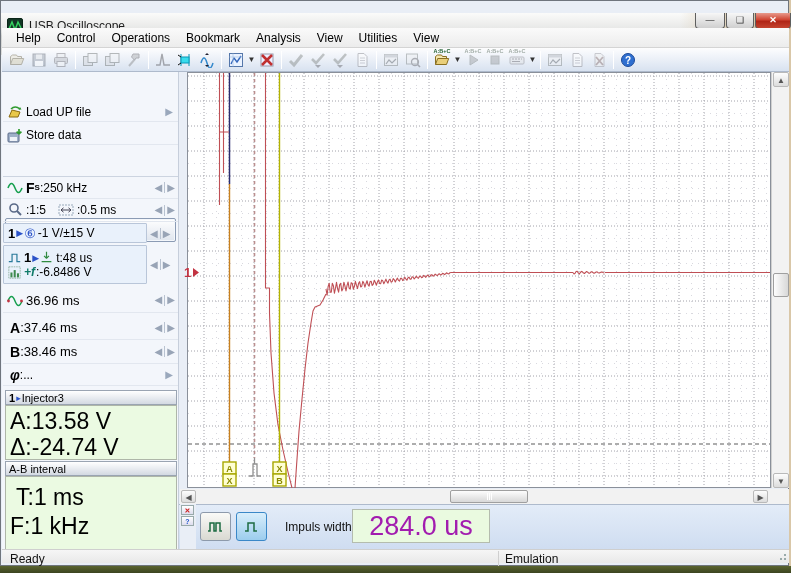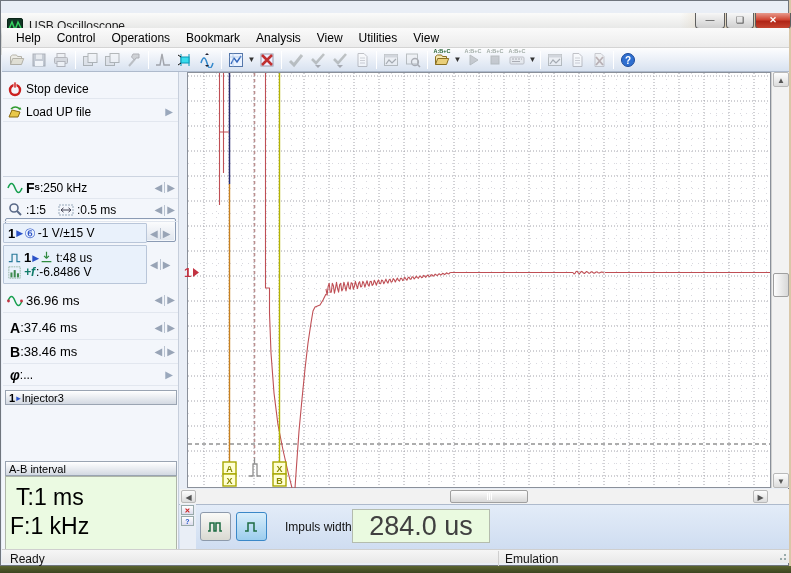--- a/index.html
+++ b/index.html
@@ -102,21 +102,21 @@
   .mini-btn { position:absolute; left:1px; width:13px; height:10px; border:1px solid #9aa;
     background:linear-gradient(180deg,#fff,#dde); font-size:7px; line-height:9px; text-align:center; }
   .mini-btn.x { top:1px; color:#c22; font-weight:bold; }
   .mini-btn.q { top:12px; color:#2255cc; font-weight:bold; }
   .pulse-btn { position:absolute; top:7px; width:31px; height:29px; border-radius:3px;
     display:flex; align-items:center; justify-content:center;
     border:1px solid #8d9aab; background:linear-gradient(180deg,#fafaf7,#d9d9d2); }
   .pulse-btn.sel { border:1px solid #3a88c8; background:linear-gradient(180deg,#d8eefb,#9ccdee); }
   .impuls-label { position:absolute; left:106px; top:15px; font-size:12px; color:#111; }
   .impuls-value { position:absolute; left:173px; top:4px; width:138px; height:34px;
-    background:#eafae0; border:1px solid #b4bcae; font-size:27px; color:#404040;
+    background:#eafae0; border:1px solid #b4bcae; font-size:27px; color:#a21caf;
     display:flex; align-items:center; justify-content:center; white-space:nowrap; }
 
   
   .statusbar { position:absolute; left:1px; top:548px; width:787px; height:14px;
     background:linear-gradient(180deg,#f6f6f6,#e9e9e9); border-top:1px solid #cfcfcf;
     font-size:12px; color:#111; }
   .statusbar .left { position:absolute; left:8px; top:2px; }
   .statusbar .sep { position:absolute; left:496px; top:1px; width:1px; height:15px; background:#cfcfcf; }
   .statusbar .mode { position:absolute; left:503px; top:2px; }
   .grip { position:absolute; right:2px; bottom:2px; width:12px; height:12px;
@@ -320,43 +320,44 @@
       <div class="tb-btn">
         <svg width="16" height="16" viewBox="0 0 16 16">
           <circle cx="8" cy="8" r="6.5" fill="#2f6fd0" stroke="#1c4a9a"></circle>
           <text x="8" y="11.5" font-size="10" font-weight="bold" fill="#fff" text-anchor="middle">?</text>
         </svg>
       </div>
     </div>
 
   <div class="sidebar">
 
-    <div class="side-row" style="top:7px;height:20px;">
-      <span class="icon16">
-        <svg width="16" height="16" viewBox="0 0 16 16">
-            <circle cx="8" cy="9" r="5" fill="none" stroke="#cc2020" stroke-width="2.4"></circle>
-            <rect x="6.9" y="1" width="2.2" height="6" fill="#cc2020" stroke="#fff" stroke-width="0.7"></rect>
-          </svg>
-      </span>
-      <span>Stop device</span>
-    </div>
 
     <div class="side-row" style="top:30px;height:20px;">
       <span class="icon16">
         <svg width="16" height="16" viewBox="0 0 16 16">
             <path d="M2 13 L5 6 L13 8 L11 13 Z" fill="#e8c84a" stroke="#8a6a10"></path>
             <path d="M4 5 q4 -4 9 0" fill="none" stroke="#2f9a2f" stroke-width="1.6"></path>
             <path d="M13 3 l1.5 2.5 -3 .3 Z" fill="#2f9a2f"></path>
           </svg>
       </span>
       <span>Load UP file</span>
       <span class="grow"></span>
       <span class="arrow-r">▶</span>
     </div>
 
+    <div class="side-row" style="top:53px;height:20px;">
+      <span class="icon16">
+        <svg width="16" height="16" viewBox="0 0 16 16">
+            <rect x="1" y="6" width="11" height="9" rx="1" fill="#9fb0c8" stroke="#5a6a88"></rect>
+            <rect x="3" y="10" width="7" height="4" fill="#eef2f8"></rect>
+            <path d="M12 2 v5 M12 7 l-2.4-2.4 M12 7 l2.4-2.4" stroke="#2f9a2f" stroke-width="1.7" fill="none"></path>
+          </svg>
+      </span>
+      <span>Store data</span>
+    </div>
 
     <div class="hold-btn">
       <span class="icon16">
         <svg width="16" height="16" viewBox="0 0 16 16">
             <rect x="3" y="2" width="4" height="12" fill="#2f62c0" stroke="#1d3f86"></rect>
             <rect x="9" y="2" width="4" height="12" fill="#2f62c0" stroke="#1d3f86"></rect>
           </svg>
       </span>
       <span>Hold frame</span>
     </div>
@@ -493,20 +494,24 @@
       <span class="bold" style="font-size:14px;margin-left:3px;font-style:italic;">φ</span>
       <span>:...</span>
       <span class="grow"></span>
       <span class="arrow-r">▶</span>
     </div>
 
     <div class="panel-head" style="top:318px;">
       <span class="bold">1</span>
       <span class="blue-tri">▸</span>
       <span>Injector3</span>
+    </div>
+    <div class="green-box" style="top:333px;height:55px;">
+      <div class="ln">A:13.58 V</div>
+      <div class="ln">Δ:-24.74 V</div>
     </div>
 
     <div class="panel-head" style="top:389px;">
       <span>A-B interval</span>
     </div>
     <div class="green-box" style="top:404px;height:76px;padding-top:6px;">
       <div class="ln" style="line-height:29px;padding-left:6px;">T:1 ms</div>
       <div class="ln" style="line-height:29px;">F:1 kHz</div>
     </div>
   </div>

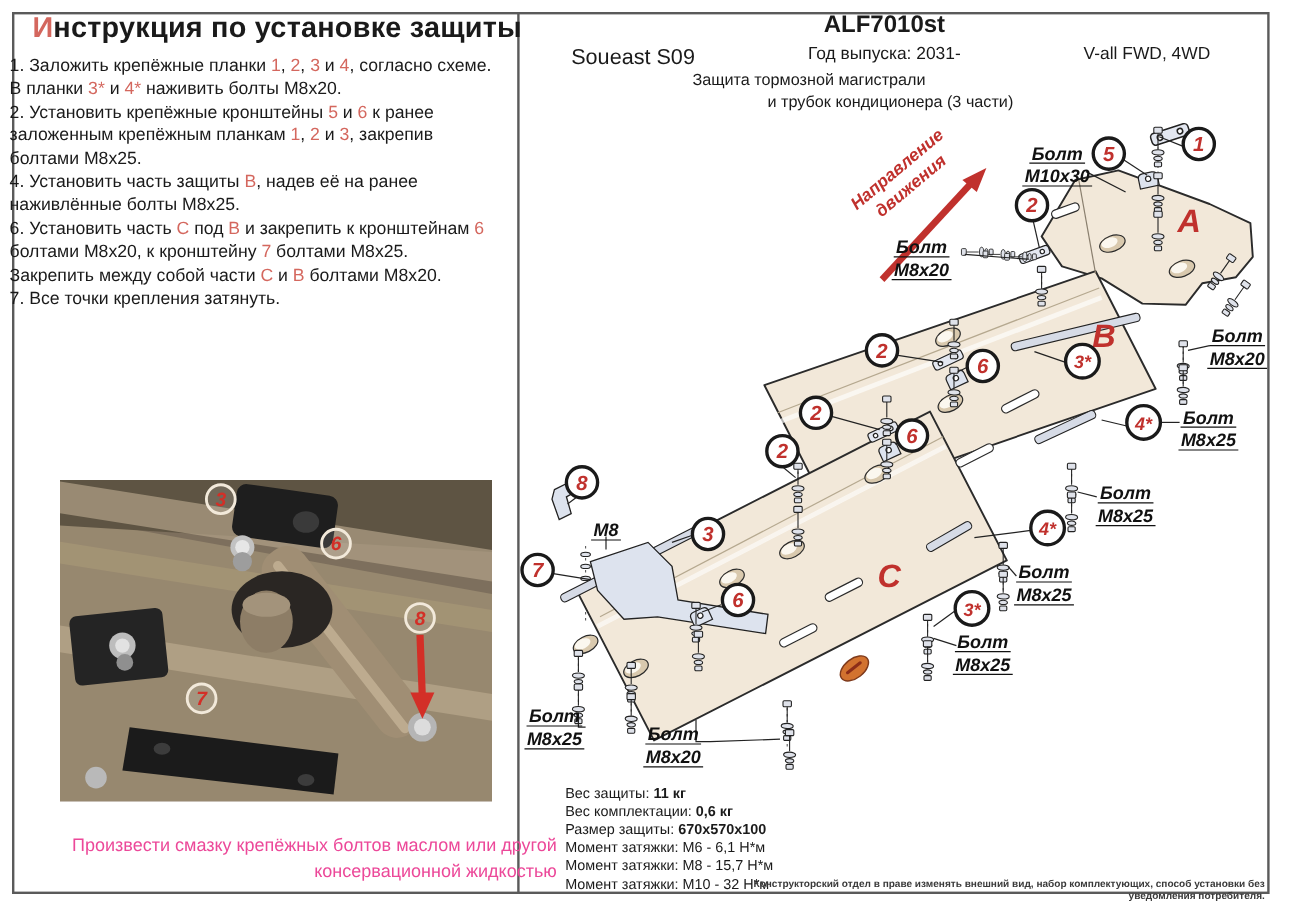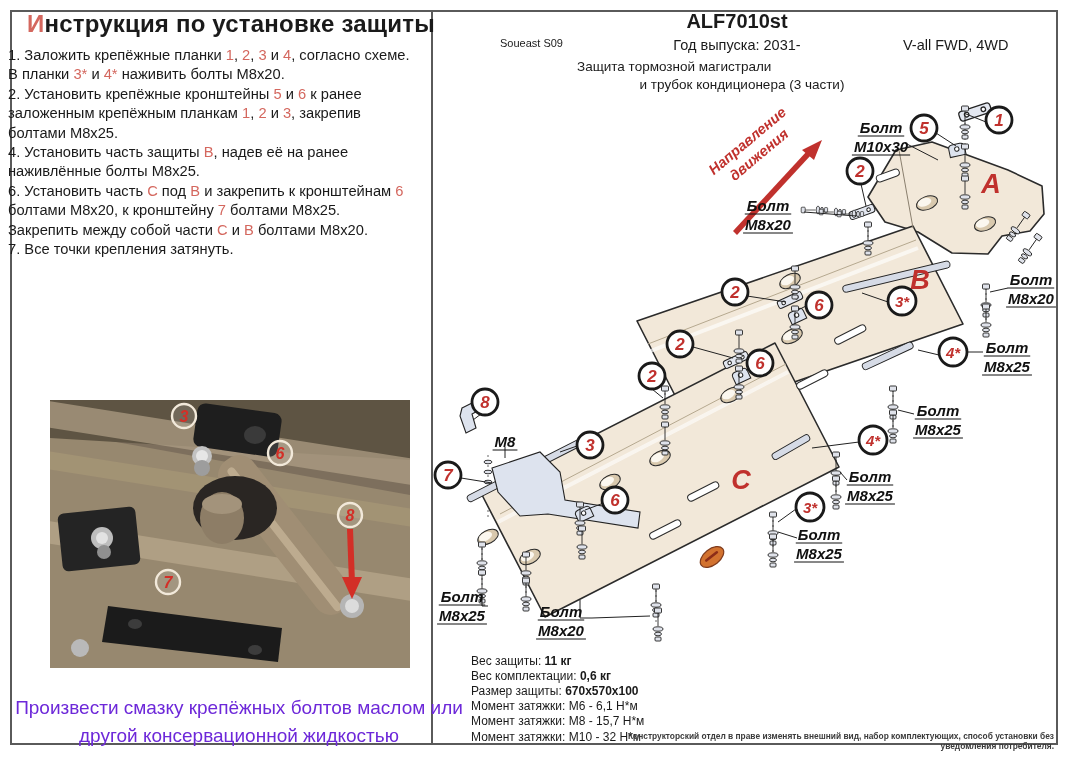--- a/index.html
+++ b/index.html
@@ -5,23 +5,23 @@
   html,body{margin:0;padding:0;background:#fff;}
   body{width:1087px;height:767px;position:relative;font-family:"Liberation Sans",sans-serif;color:#1a1a1a;overflow:hidden;}
   .frame{position:absolute;left:10px;top:10px;width:1048px;height:735px;border:2px solid #5a5a5a;box-sizing:border-box;}
   .vdivider{position:absolute;left:431px;top:10px;width:2px;height:735px;background:#5a5a5a;}
   h1.title{position:absolute;left:27px;top:10px;margin:0;font-size:24px;font-weight:bold;letter-spacing:.2px;white-space:nowrap;}
   .instructions{position:absolute;left:8px;top:46px;width:404px;font-size:14.7px;line-height:1.32;}
   .instr{margin:0;}
   .red{color:#d4675e;}
   .photo{position:absolute;left:50px;top:400px;width:360px;height:268px;}
   .photo svg{display:block;}
-  .note{position:absolute;left:14px;top:694px;width:450px;text-align:center;color:#6d28d9;font-size:19px;line-height:1.45;}
+  .note{position:absolute;left:14px;top:694px;width:450px;text-align:right;color:#ec4899;font-size:15px;line-height:1.45;}
   .hdr-part{position:absolute;left:577px;top:10px;width:320px;text-align:center;font-size:20px;font-weight:bold;}
-  .hdr-vehicle{position:absolute;left:500px;top:37px;font-size:11px;}
+  .hdr-vehicle{position:absolute;left:476px;top:37px;font-size:18px;}
   .hdr-year{position:absolute;left:597px;top:37px;width:280px;text-align:center;font-size:14.5px;}
   .hdr-drive{position:absolute;left:903px;top:37px;font-size:14.5px;}
   .hdr-desc1{position:absolute;left:577px;top:59px;width:330px;text-align:left;font-size:13.5px;}
   .hdr-desc2{position:absolute;left:577px;top:77px;width:330px;text-align:center;font-size:13.5px;}
   .specs{position:absolute;left:471px;top:654px;font-size:12px;line-height:1.26;}
   .spec-row{white-space:nowrap;}
   .spec-value.bold{font-weight:bold;}
   .footnote{position:absolute;left:620px;top:731px;width:434px;text-align:right;font-size:8.4px;color:#3a3a3a;font-weight:bold;}
   #diagram{position:absolute;left:433px;top:95px;}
--
> _Problem_:
Find the number of lines in the records that contain "weight", and write that number only.

> _Task output_:
7